I collegamenti precisi sono fondamentali
I corpi cellulari pSN si trovano nei gangli della radice dorsale del midollo spinale. Sono collegati tramite lunghe fibre nervose ai fusi muscolari e agli organi tendinei del Golgi che registrano costantemente allungamento e tensione in ogni muscolo del corpo. Il pSN invia queste informazioni al sistema nervoso centrale , dove viene utilizzato per controllare l’attività dei motoneuroni in modo che possiamo eseguire i movimenti.
“Un prerequisito per questo è che il pSN si connetta precisamente a diversi muscoli del nostro corpo”, afferma il dott. Stephan Dietrich, membro del laboratorio di Zampieri. Tuttavia, non si sapeva quasi nulla dei programmi molecolari che abilitano queste connessioni precise e conferiscono al pSN muscolo-specifico la loro identità unica. “Ecco perché abbiamo utilizzato il nostro studio per cercare marcatori molecolari che differenziano il pSN per i muscoli addominali, della schiena e degli arti nei topi”, afferma Dietrich, autore principale dello studio, che è stato condotto presso il Max Delbrück Center.
Guida per le fibre nervose nascenti
Utilizzando il sequenziamento a singola cellula, il team ha studiato quali geni nel pSN dei muscoli addominali, della schiena e delle gambe vengono letti e tradotti in RNA. “E abbiamo trovato geni caratteristici per il pSN collegati a ciascun gruppo muscolare”, afferma Dietrich. “Abbiamo anche dimostrato che questi geni sono già attivi nella fase embrionale e rimangono attivi per almeno un po’ dopo la nascita”. Dietrich spiega che questo significa che ci sono programmi genetici fissi che decidono se un propriocettore innerverà i muscoli addominali, della schiena o degli arti.
Tra le loro scoperte, i ricercatori di Berlino hanno identificato diversi geni per le efrine ei loro recettori. “Sappiamo che queste proteine sono coinvolte nel guidare le fibre nervose nascenti verso il loro bersaglio durante lo sviluppo del sistema nervoso”, afferma Dietrich.

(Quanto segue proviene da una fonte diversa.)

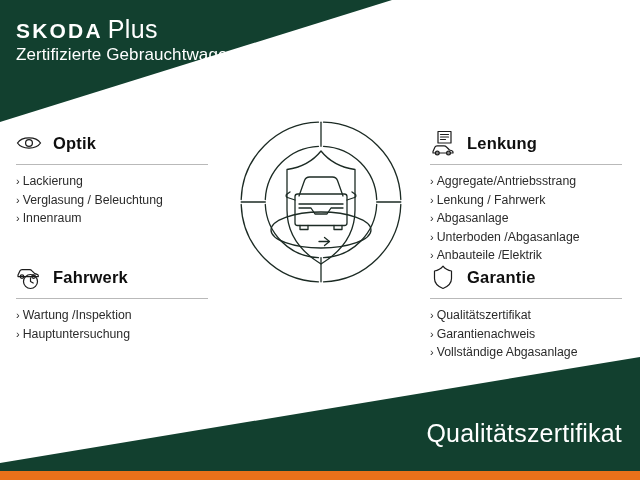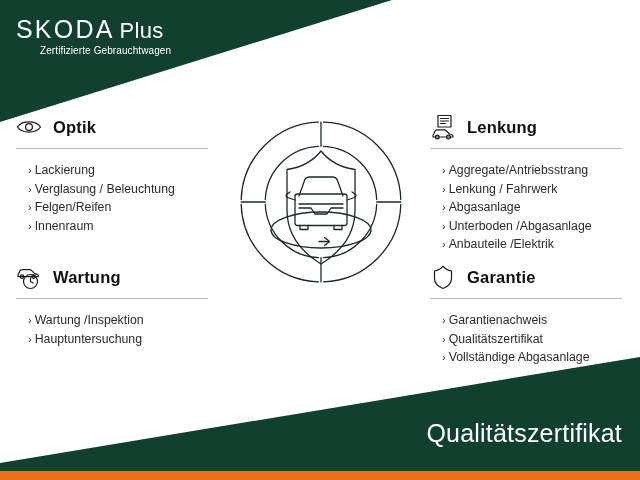--- a/index.html
+++ b/index.html
@@ -31,36 +31,35 @@
     z-index: 3;
     color: #ffffff;
   }
   .brand-line1 {
     font-size: 21px;
     letter-spacing: 0.4px;
     line-height: 1.05;
     white-space: nowrap;
   }
   .brand-mark {
-    font-weight: 400;
+    font-weight: 700;
     letter-spacing: 2.2px;
-    font-size: 25px;
+    font-size: 21px;
   }
   .brand-plus {
     font-weight: 400;
     letter-spacing: 0.3px;
-    font-size: 22px;
+    font-size: 25px;
     margin-left: 5px;
   }
   .brand-line2 {
-    font-size: 10px;
+    font-size: 17px;
     letter-spacing: 0.1px;
     margin-top: 3px;
     white-space: nowrap;
-    margin-left: 24px;
   }
 
   
   .footer-shape {
     position: absolute;
     left: 0; bottom: 8px;
     width: 640px; height: 115px;
     background: #12402f;
     clip-path: polygon(640px 0, 640px 115px, 0 115px, 0 106px);
     z-index: 1;
@@ -84,21 +83,21 @@
   }
 
   
   .col {
     position: absolute;
     width: 196px;
     z-index: 4;
   }
   .col-left  { left: 16px; }
   .col-right { left: 430px; }
-  .row-top    { top: 112px; }
+  .row-top    { top: 128px; }
   .row-bottom { top: 262px; }
 
   .sec-head {
     display: flex;
     align-items: center;
     gap: 11px;
     height: 30px;
   }
   .sec-icon {
     width: 26px;
@@ -116,21 +115,21 @@
     color: #0f0f0f;
   }
   .sec-rule {
     border: 0;
     border-top: 1px solid #b9b9b9;
     margin: 6px 0 7px 0;
     width: 192px;
   }
   .sec-list {
     list-style: none;
-    margin: 12px;
+    margin: 0;
     padding: 0;
   }
   .sec-list li {
     font-size: 12.3px;
     line-height: 18.5px;
     color: #2b2b2b;
     white-space: nowrap;
   }
   .chev {
     color: #2b2b2b;
@@ -218,21 +217,20 @@
         <path d="M1.5 10 C6 3.2 20 3.2 24.5 10 C20 16.8 6 16.8 1.5 10 Z"></path>
         <circle cx="13" cy="10" r="3.4"></circle>
       </svg>
     </span>
     <span class="sec-title">Optik</span>
   </div>
   <hr class="sec-rule">
   <ul class="sec-list">
     <li><span class="chev">›</span><span>Lackierung</span></li>
     <li><span class="chev">›</span><span>Verglasung / Beleuchtung</span></li>
-    <li><span class="chev">›</span><span>Felgen/Reifen</span></li>
     <li><span class="chev">›</span><span>Innenraum</span></li>
   </ul>
 </div>
 
 <div class="col col-right row-top">
   <div class="sec-head">
     <span class="sec-icon">
       <svg viewBox="0 0 26 26" width="26" height="26" fill="none" stroke="#1c1c1c" stroke-width="1.2" stroke-linecap="round" stroke-linejoin="round">
         <path d="M8 1.5 L21 1.5 L21 13 L8 13 Z"></path>
         <line x1="10.5" y1="4.5" x2="18.5" y2="4.5"></line>
@@ -259,42 +257,42 @@
   <div class="sec-head">
     <span class="sec-icon">
       <svg viewBox="0 0 26 26" width="26" height="26" fill="none" stroke="#1c1c1c" stroke-width="1.2" stroke-linecap="round" stroke-linejoin="round">
         <path d="M2 11 L4 6.8 C4.4 6 5.1 5.6 6 5.6 L13.5 5.6 C14.5 5.6 15.3 6 16 6.8 L18.8 9.6 L21.2 10.4 C22 10.6 22.3 11.2 22.3 11.8 L22.3 12.6 L2 12.6 Z"></path>
         <circle cx="6" cy="12.6" r="1.8"></circle>
         <circle cx="17.6" cy="12.6" r="1.8"></circle>
         <circle cx="14.5" cy="17.5" r="7"></circle>
         <path d="M14.5 13.8 L14.5 17.5 L17.2 19"></path>
       </svg>
     </span>
-    <span class="sec-title">Wartung</span>
+    <span class="sec-title">Fahrwerk</span>
   </div>
   <hr class="sec-rule">
   <ul class="sec-list">
     <li><span class="chev">›</span><span>Wartung /Inspektion</span></li>
     <li><span class="chev">›</span><span>Hauptuntersuchung</span></li>
   </ul>
 </div>
 
 <div class="col col-right row-bottom">
   <div class="sec-head">
     <span class="sec-icon">
       <svg viewBox="0 0 26 26" width="26" height="26" fill="none" stroke="#1c1c1c" stroke-width="1.2" stroke-linejoin="round">
         <path d="M13 2.2 C11 4.8 8 6.5 4.5 7 L4.5 14.5 C4.5 19.5 8.3 22.6 13 24.5
                  C17.7 22.6 21.5 19.5 21.5 14.5 L21.5 7 C18 6.5 15 4.8 13 2.2 Z"></path>
       </svg>
     </span>
     <span class="sec-title">Garantie</span>
   </div>
   <hr class="sec-rule">
   <ul class="sec-list">
+    <li><span class="chev">›</span><span>Qualitätszertifikat</span></li>
     <li><span class="chev">›</span><span>Garantienachweis</span></li>
-    <li><span class="chev">›</span><span>Qualitätszertifikat</span></li>
     <li><span class="chev">›</span><span>Vollständige Abgasanlage</span></li>
   </ul>
 </div>
 
 <div class="footer-shape"></div>
 <div class="footer-title">Qualitätszertifikat</div>
 <div class="footer-accent"></div>
 
 </body></html>

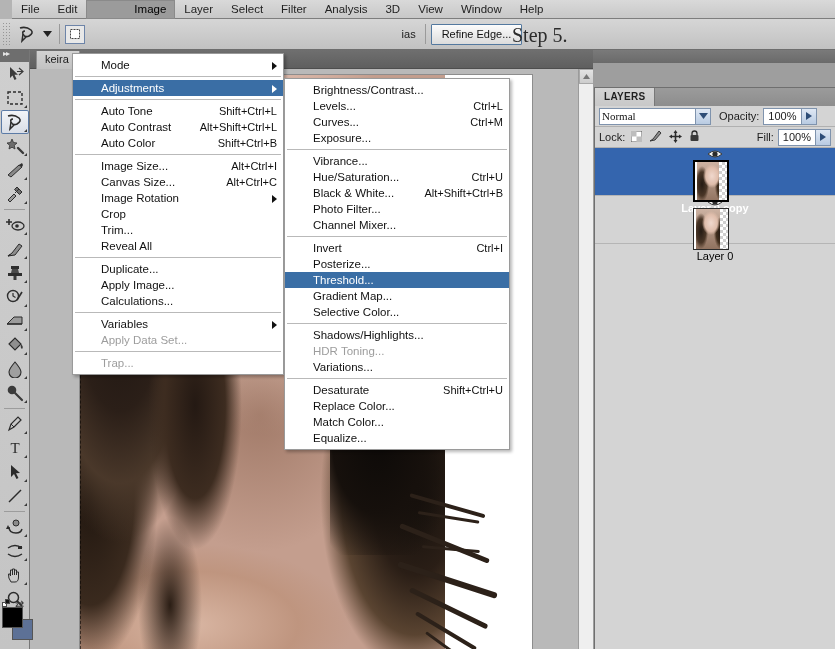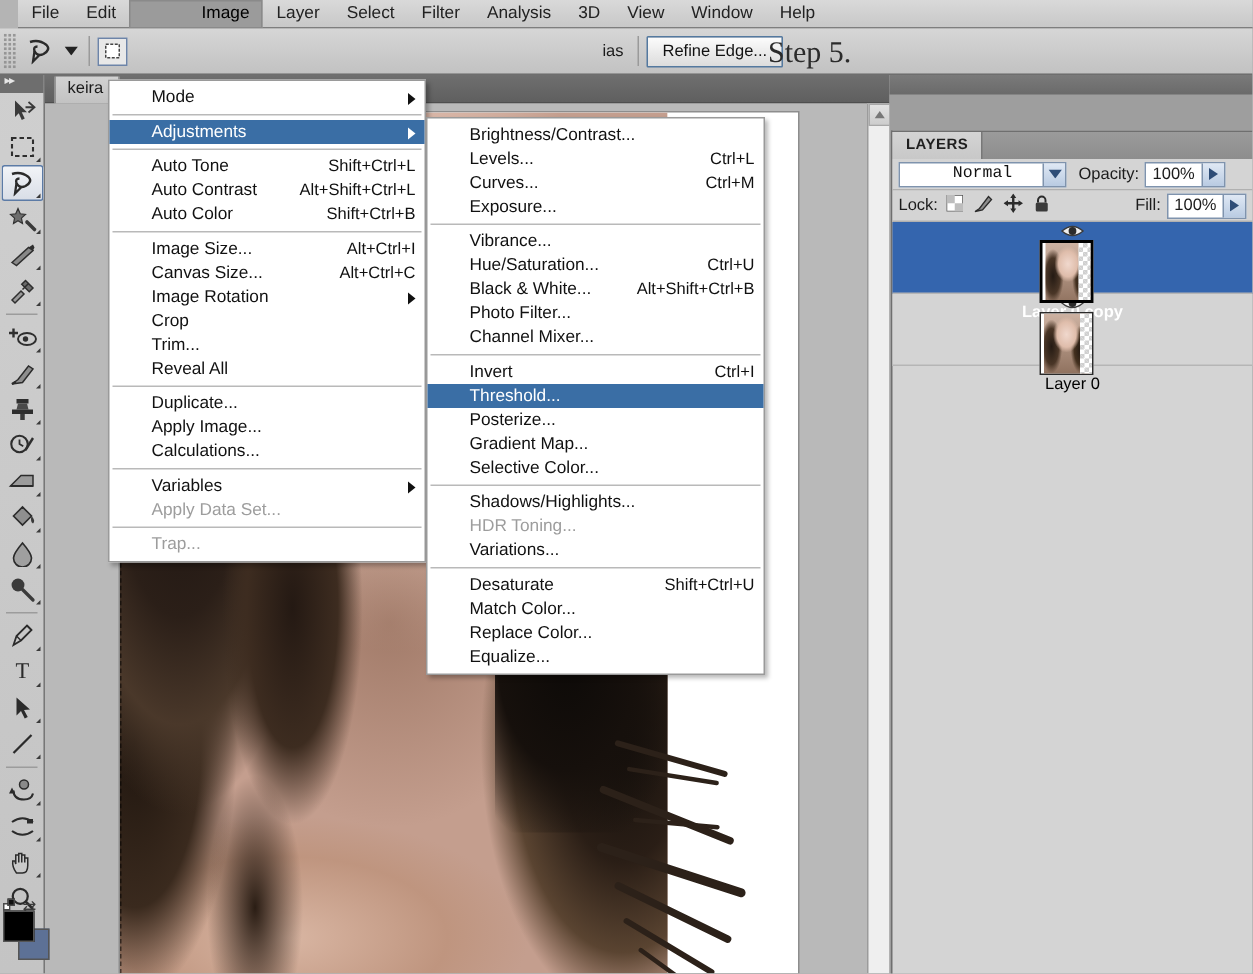--- a/index.html
+++ b/index.html
@@ -221,23 +221,23 @@
     letter-spacing: .3px;
     background: linear-gradient(#d4d4d4,#c8c8c8);
     border-right: 1px solid #787878;
   }
   .panelrow {
     height: 21px; display: flex; align-items: center; padding: 0 4px;
     background: #d4d4d4; border-bottom: 1px solid #b0b0b0;
     font-size: 11px; color: #1c1c1c;
   }
   select.blend {
-    height: 17px; width: 112px; font-size: 11px; font-family: Liberation Mono, monospace;
+    height: 17px; width: 112px; font-size: 11px; font-family: Liberation Serif, serif;
     border: 1px solid #7f93ad; background: #fff; color: #111; padding: 0 2px;
-    -webkit-appearance: none; appearance: none; text-align: center;
+    -webkit-appearance: none; appearance: none;
   }
   .blendwrap { position: relative; width: 112px; height: 17px; }
   .blendcaret {
     position: absolute; right: 1px; top: 1px; width: 15px; height: 15px;
     background: linear-gradient(#dfe8f4,#b9cbe2); border-left: 1px solid #7f93ad;
     display: flex; align-items: center; justify-content: center; pointer-events: none;
   }
   .numfield {
     display: flex; align-items: center; border: 1px solid #7f93ad; height: 17px; background: #fff;
   }
@@ -755,27 +755,27 @@
         <span>Photo Filter...</span>
       </div>
       <div class="mi">
         <span>Channel Mixer...</span>
       </div>
       <div class="msep"></div>
       <div class="mi">
         <span>Invert</span>
         <span class="acc">Ctrl+I</span>
       </div>
+      <div class="mi">
+        <span>Posterize...</span>
+      </div>
       <div class="mi hl">
         <span>Threshold...</span>
       </div>
       <div class="mi">
-        <span>Posterize...</span>
-      </div>
-      <div class="mi">
         <span>Gradient Map...</span>
       </div>
       <div class="mi">
         <span>Selective Color...</span>
       </div>
       <div class="msep"></div>
       <div class="mi">
         <span>Shadows/Highlights...</span>
       </div>
       <div class="mi dim">
@@ -783,23 +783,23 @@
       </div>
       <div class="mi">
         <span>Variations...</span>
       </div>
       <div class="msep"></div>
       <div class="mi">
         <span>Desaturate</span>
         <span class="acc">Shift+Ctrl+U</span>
       </div>
       <div class="mi">
+        <span>Replace Color...</span>
+      </div>
+      <div class="mi">
         <span>Match Color...</span>
       </div>
       <div class="mi">
-        <span>Replace Color...</span>
-      </div>
-      <div class="mi">
         <span>Equalize...</span>
       </div>
     </div>
 
 </div>
 
 </body></html>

Il team ha scoperto che le connessioni tra i propriocettori ei muscoli della parte posteriore della gamba erano compromesse nei topi che non possono produrre ephrin-A5.
Uno degli obiettivi è migliorare le neuroprotesi
“I marcatori che abbiamo identificato dovrebbero ora aiutarci a studiare ulteriormente lo sviluppo e la funzione delle singole reti sensoriali muscolo-specifiche”, afferma Dietrich. “Con l’optogenetica, ad esempio, possiamo usare la luce per accendere e spegnere i propriocettori, individualmente o in gruppo. Questo ci permetterà di rivelare il loro ruolo specifico nel nostro sesto senso”, aggiunge Zampieri.
Questa conoscenza dovrebbe alla fine giovare ai pazienti, come quelli con lesioni del midollo spinale. “Una volta che avremo compreso meglio i dettagli della propriocezione, saremo in grado di ottimizzare il design delle neuroprotesi, che assumono le capacità motorie o sensoriali che sono state compromesse da un infortunio”, afferma Zampieri.
La tensione muscolare alterata provoca una colonna vertebrale storta
Aggiunge che i ricercatori in Israele hanno recentemente scoperto che anche la propriocezione correttamente funzionante è importante per uno scheletro sano. La scoliosi, ad esempio, è una condizione che a volte si sviluppa durante la crescita durante l’infanzia e fa sì che la colonna vertebrale diventi storta e attorcigliata. “Sospettiamo che ciò sia causato da una propriocezione disfunzionale, che altera la tensione muscolare della schiena e distorce la colonna vertebrale”, afferma Zampieri.
La displasia dell’anca, un’anomalia dell’articolazione dell’anca, potrebbe anche essere causata da una propriocezione difettosa. Ciò ha portato Zampieri a immaginare un altro risultato della ricerca: “Se riusciamo a comprendere meglio il nostro sesto senso , sarà possibile sviluppare nuove terapie che contrastino efficacemente questi e altri tipi di danni scheletrici”.